### What to produce
Make an exact transcript of the lines in the data below, starting with the one containing "subtotal: 1818.97 -> 1705.77" and going on through the one containing "total quantity: 9 -> 11", with both included and the pictures left out.

++++

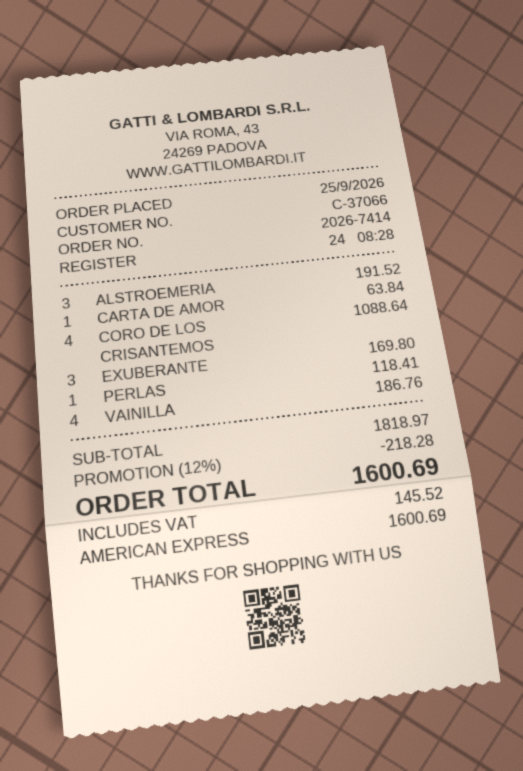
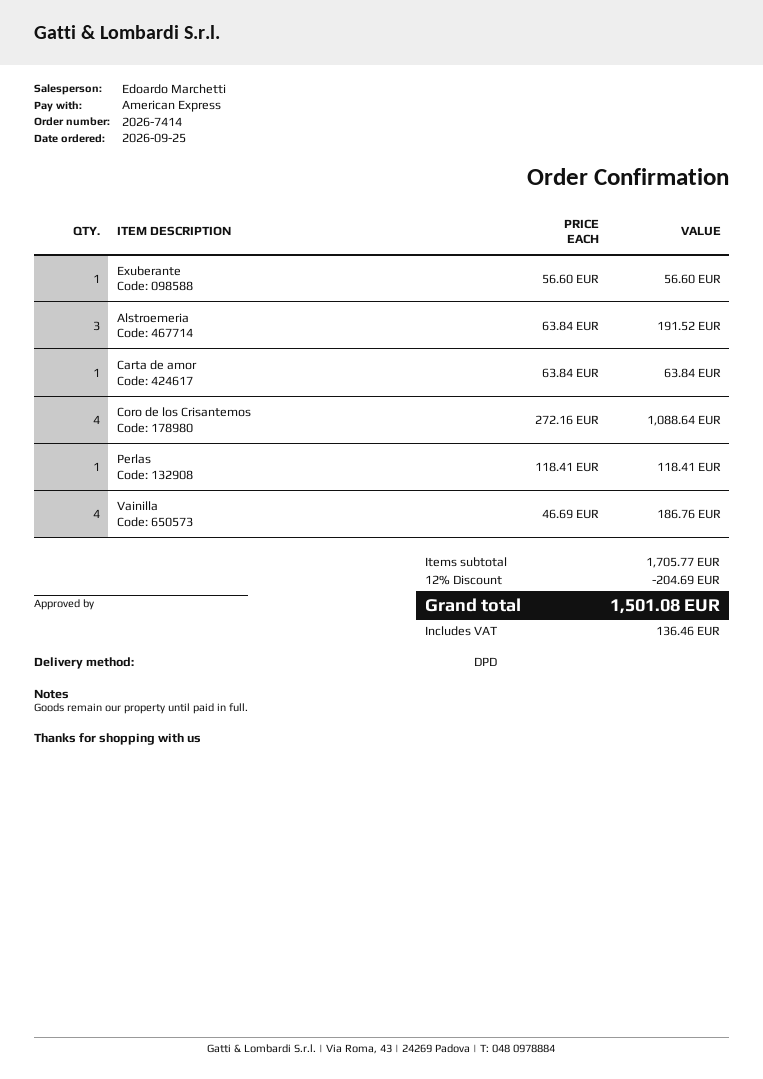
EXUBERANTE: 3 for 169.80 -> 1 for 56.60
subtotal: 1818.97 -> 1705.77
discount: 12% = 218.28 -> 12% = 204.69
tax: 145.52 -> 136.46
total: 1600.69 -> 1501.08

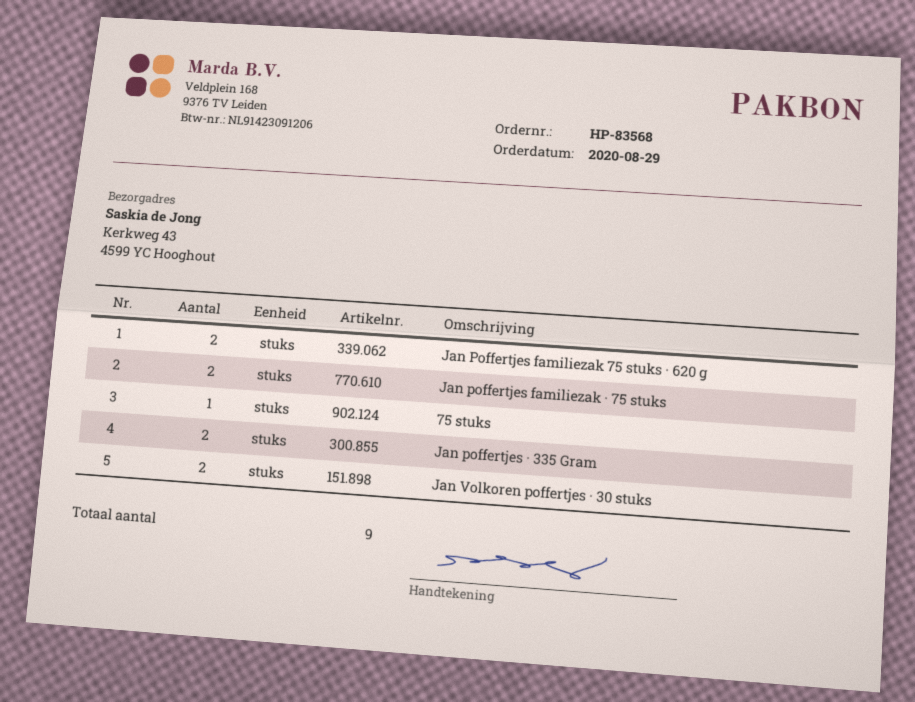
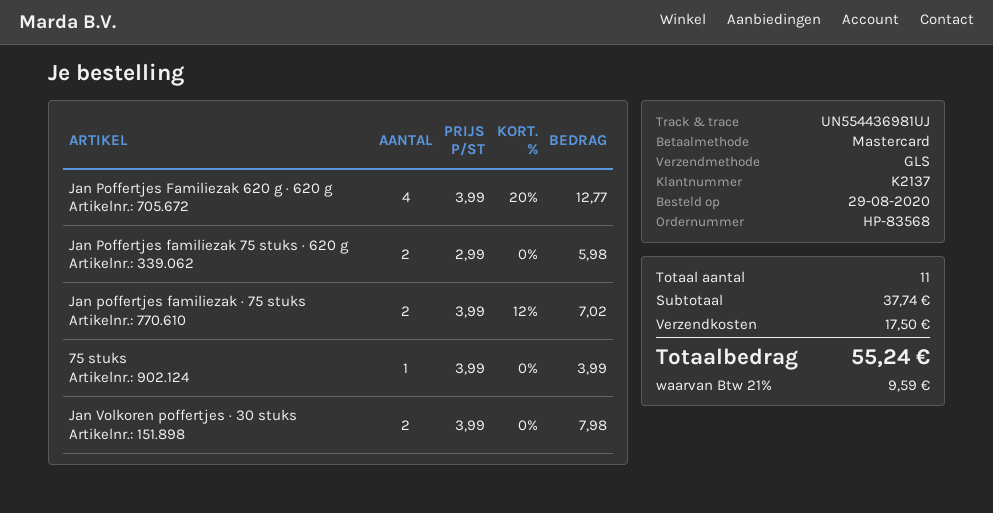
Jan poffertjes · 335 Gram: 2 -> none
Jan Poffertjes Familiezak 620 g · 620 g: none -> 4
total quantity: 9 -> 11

++++

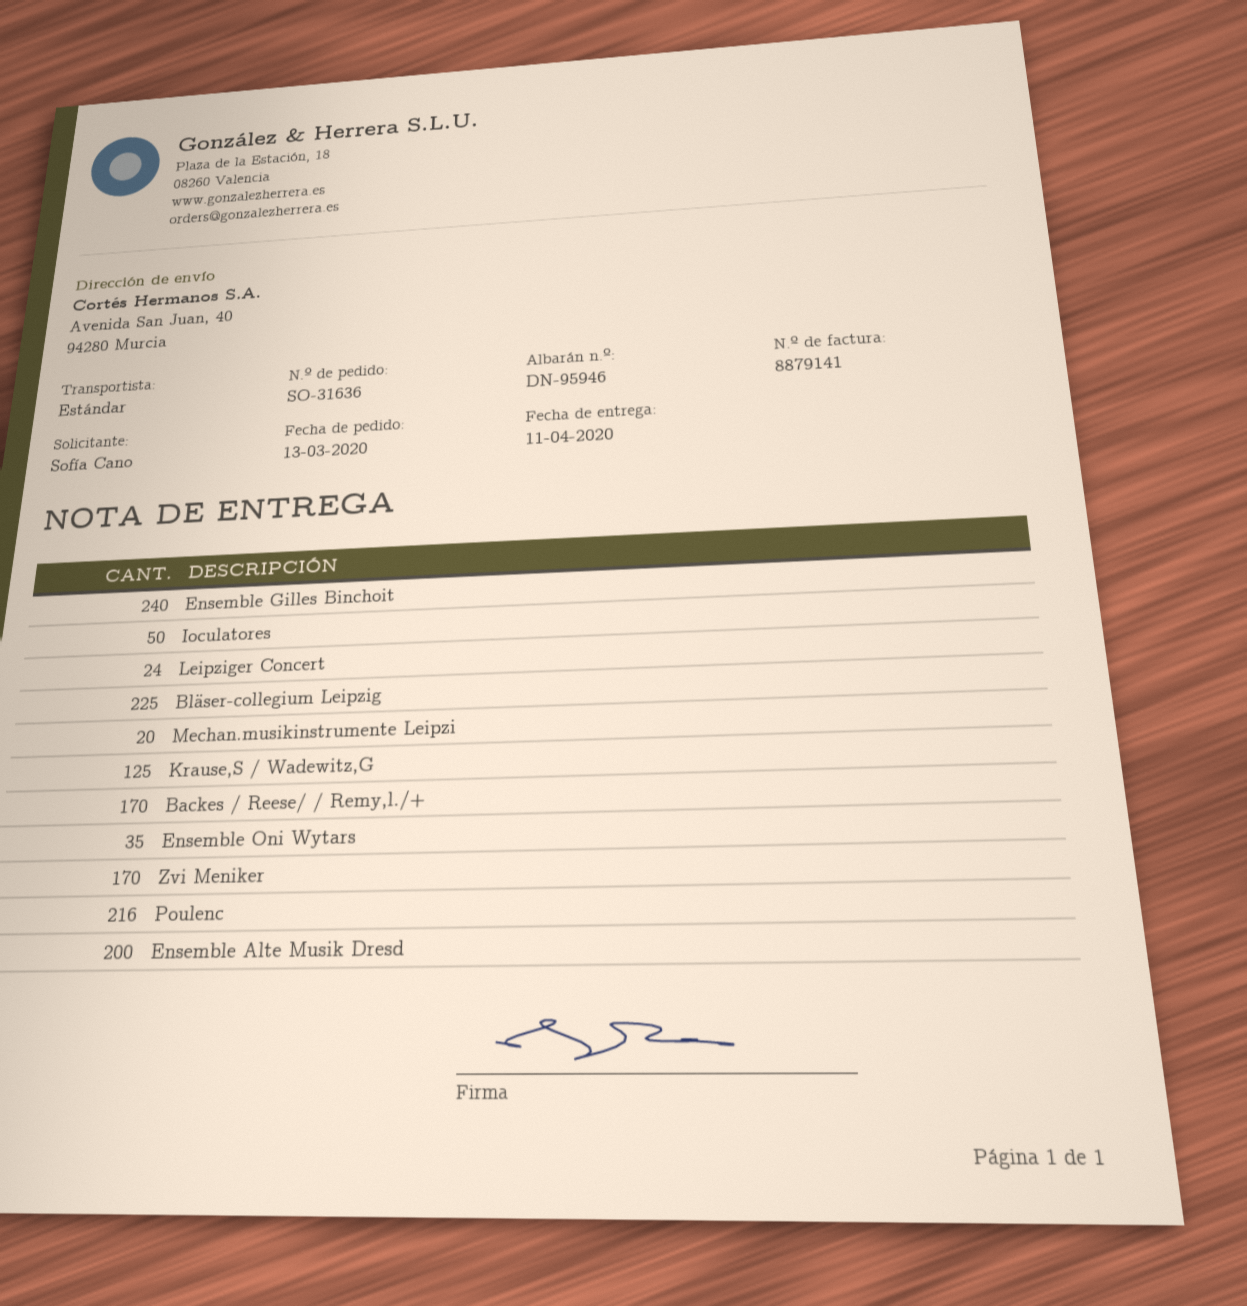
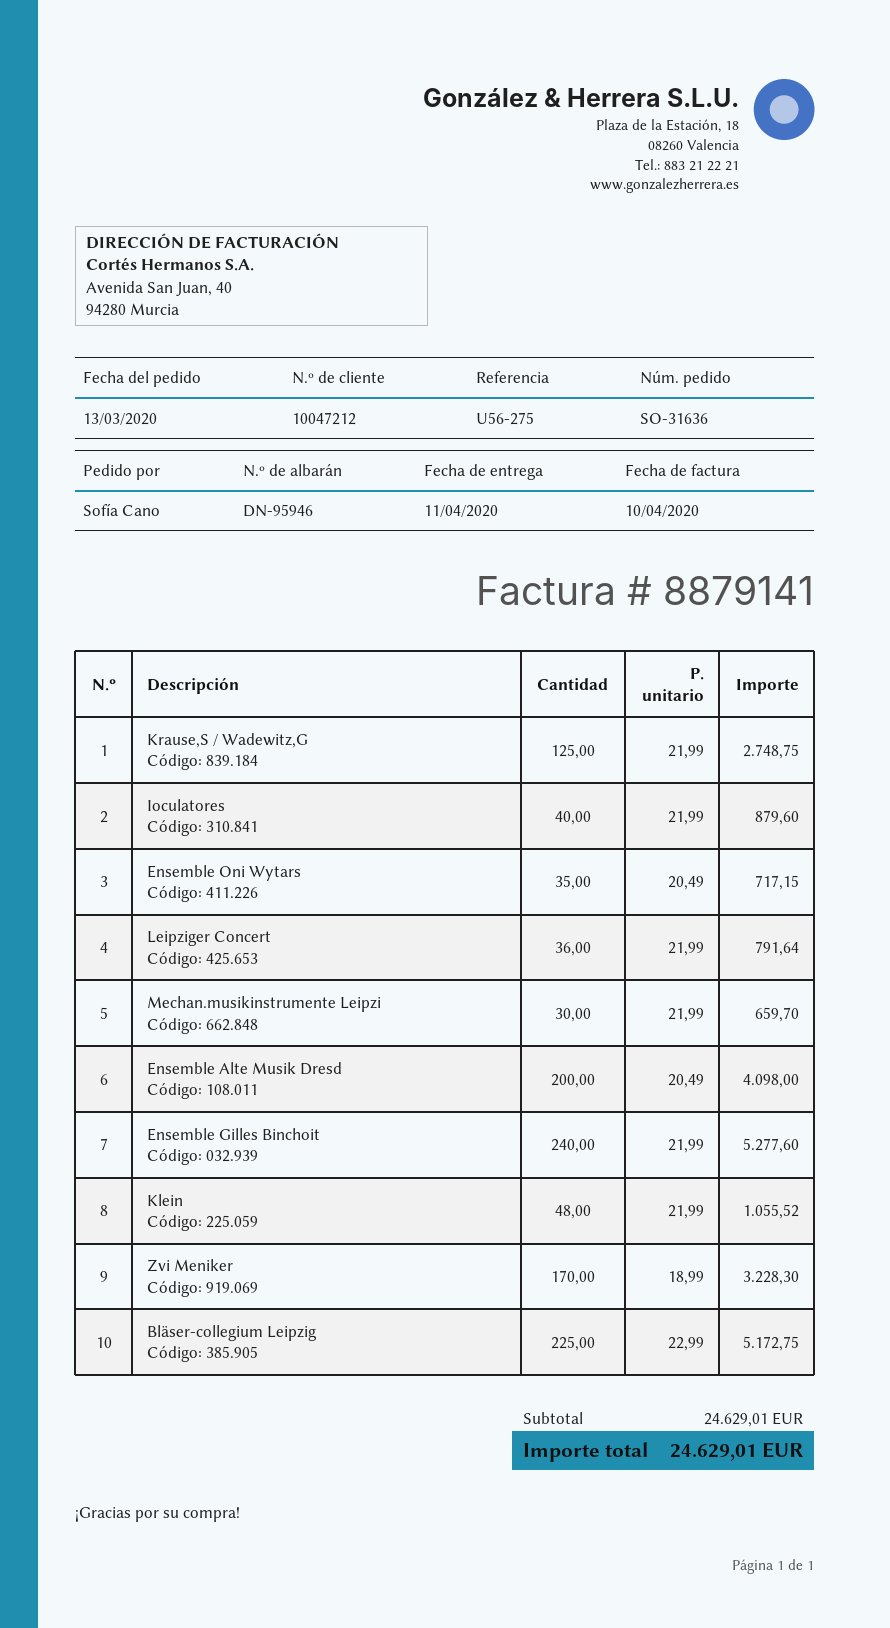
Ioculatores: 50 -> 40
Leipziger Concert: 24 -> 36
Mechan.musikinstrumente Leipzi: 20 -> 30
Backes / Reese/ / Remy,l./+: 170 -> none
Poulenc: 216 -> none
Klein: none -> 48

++++

### Result
subtotal: 1818.97 -> 1705.77
discount: 12% = 218.28 -> 12% = 204.69
tax: 145.52 -> 136.46
total: 1600.69 -> 1501.08

Jan poffertjes · 335 Gram: 2 -> none
Jan Poffertjes Familiezak 620 g · 620 g: none -> 4
total quantity: 9 -> 11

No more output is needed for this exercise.